• **Aim of the exercise**: From the line with "Enrenement Pirelli Karlslund: 7" to the line with "total: 1372.44 -> 1442.22", retype every line exactly, including those two, and leave out the rest of the data below.

Start of Records provided

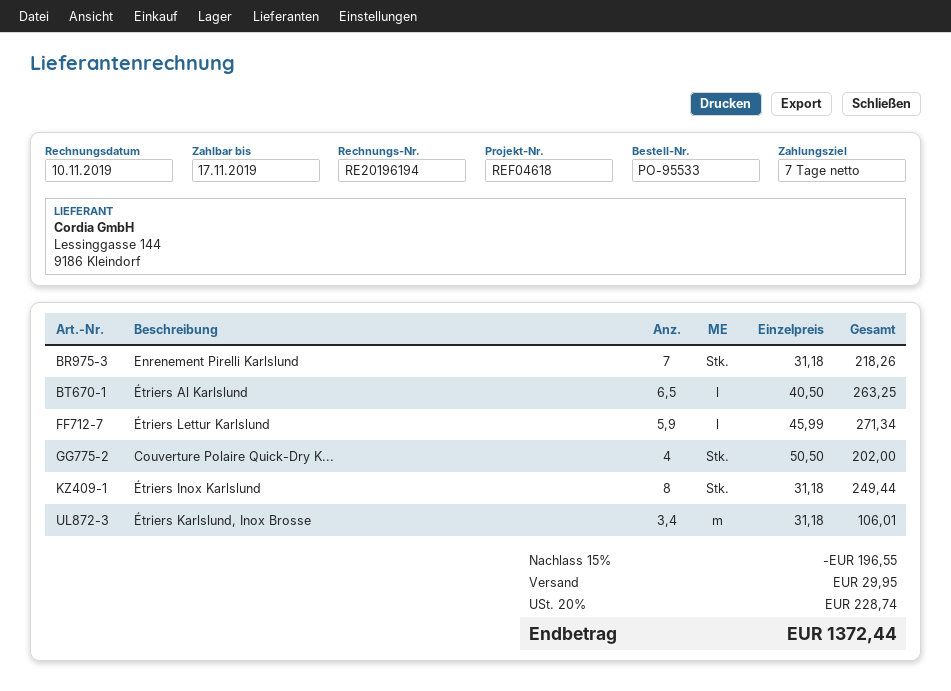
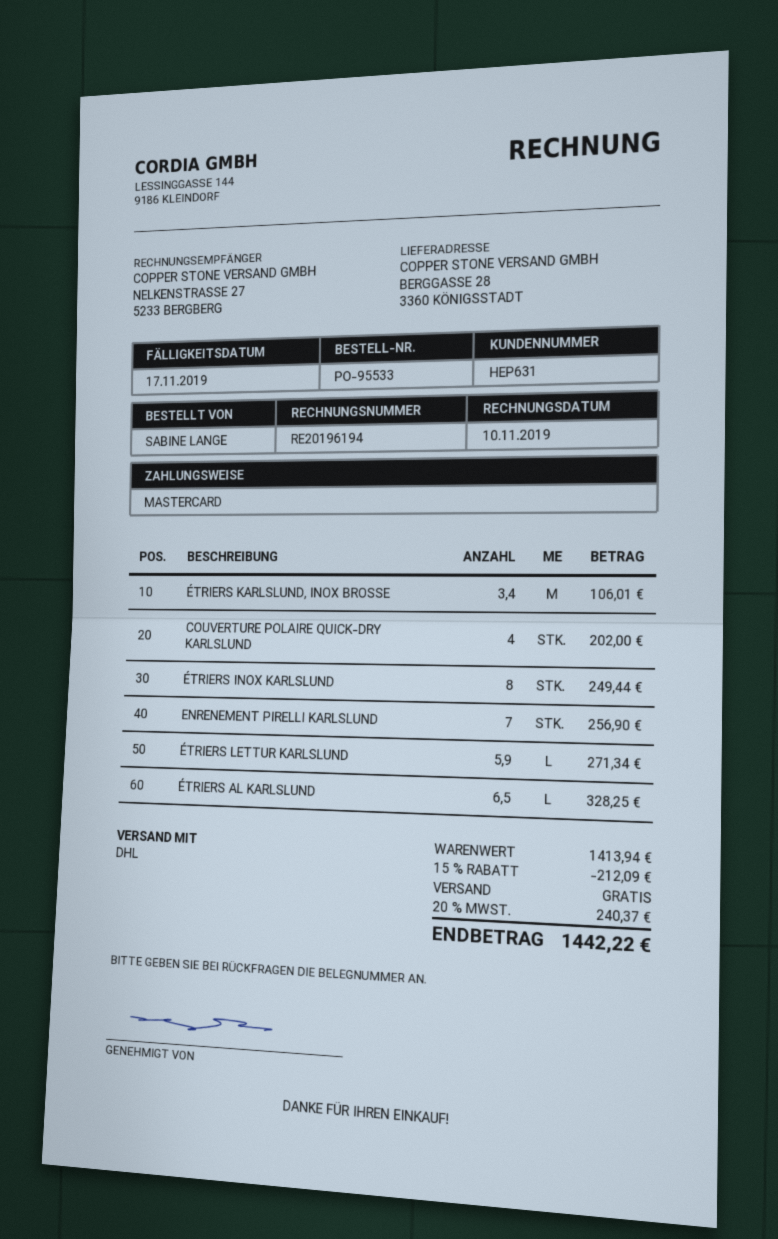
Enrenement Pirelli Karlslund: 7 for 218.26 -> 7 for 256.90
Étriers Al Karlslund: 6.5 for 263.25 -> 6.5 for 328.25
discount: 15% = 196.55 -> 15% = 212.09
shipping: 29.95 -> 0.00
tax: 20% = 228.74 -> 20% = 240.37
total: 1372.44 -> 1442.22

End of Records provided
Start of Records provided

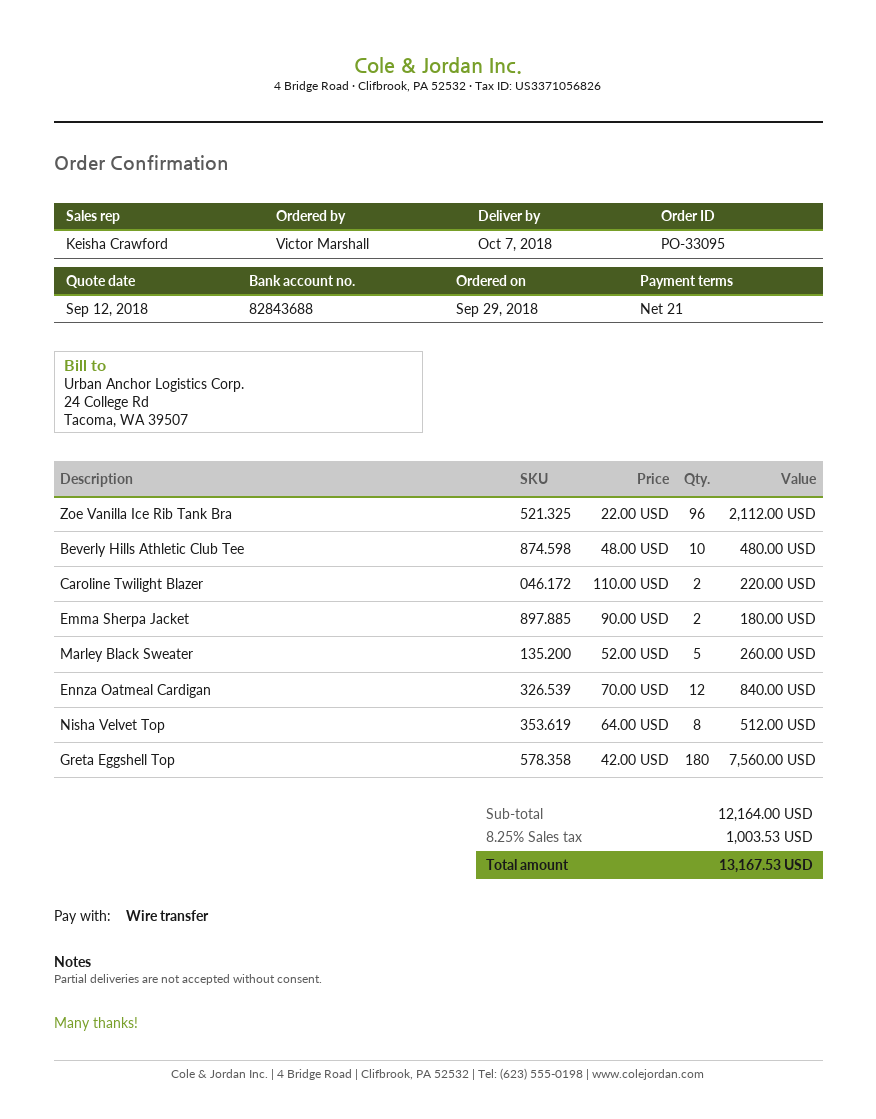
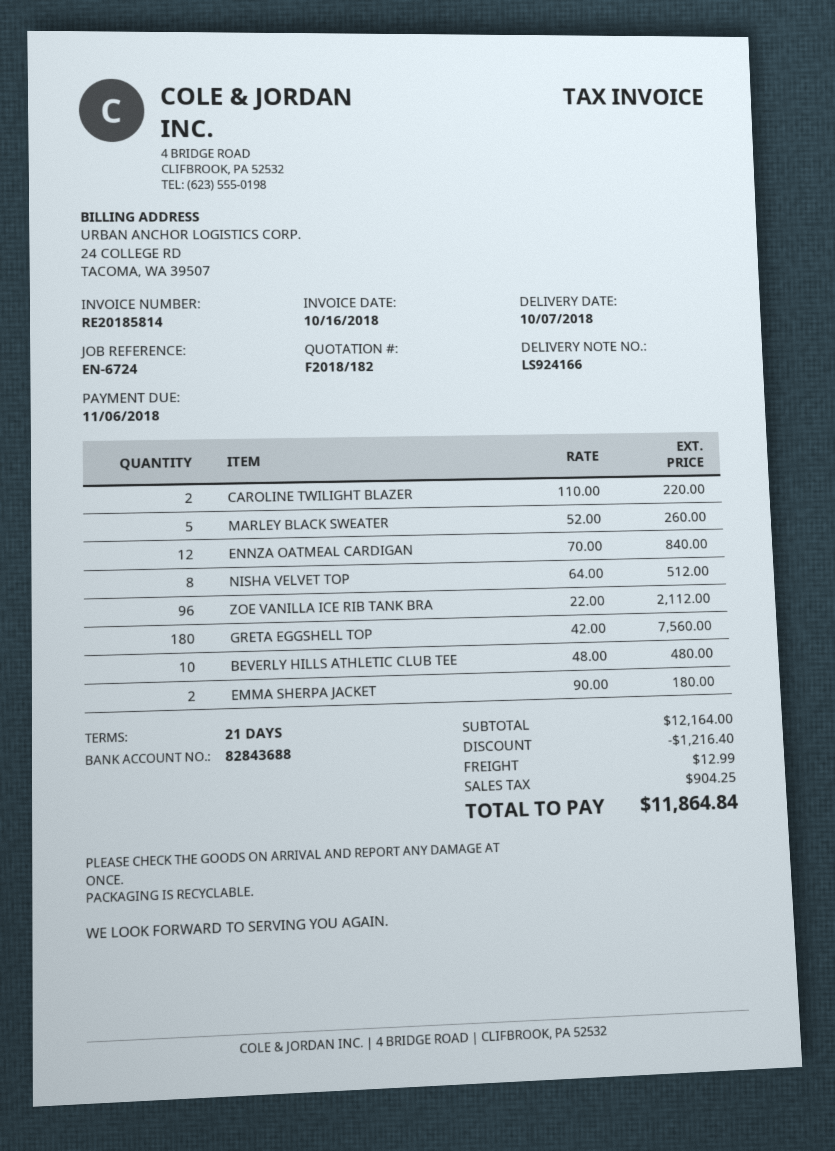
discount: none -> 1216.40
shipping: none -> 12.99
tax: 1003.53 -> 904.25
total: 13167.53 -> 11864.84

End of Records provided
Start of Records provided

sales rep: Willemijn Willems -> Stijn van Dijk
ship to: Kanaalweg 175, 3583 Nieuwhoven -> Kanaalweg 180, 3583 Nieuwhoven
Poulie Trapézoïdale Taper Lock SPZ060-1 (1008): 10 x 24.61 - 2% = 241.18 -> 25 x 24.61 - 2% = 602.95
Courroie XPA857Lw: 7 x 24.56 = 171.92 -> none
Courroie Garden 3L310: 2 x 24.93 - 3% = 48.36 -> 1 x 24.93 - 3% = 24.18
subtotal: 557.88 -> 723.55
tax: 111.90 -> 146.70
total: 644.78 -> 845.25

End of Records provided

• **Your response**:
Enrenement Pirelli Karlslund: 7 for 218.26 -> 7 for 256.90
Étriers Al Karlslund: 6.5 for 263.25 -> 6.5 for 328.25
discount: 15% = 196.55 -> 15% = 212.09
shipping: 29.95 -> 0.00
tax: 20% = 228.74 -> 20% = 240.37
total: 1372.44 -> 1442.22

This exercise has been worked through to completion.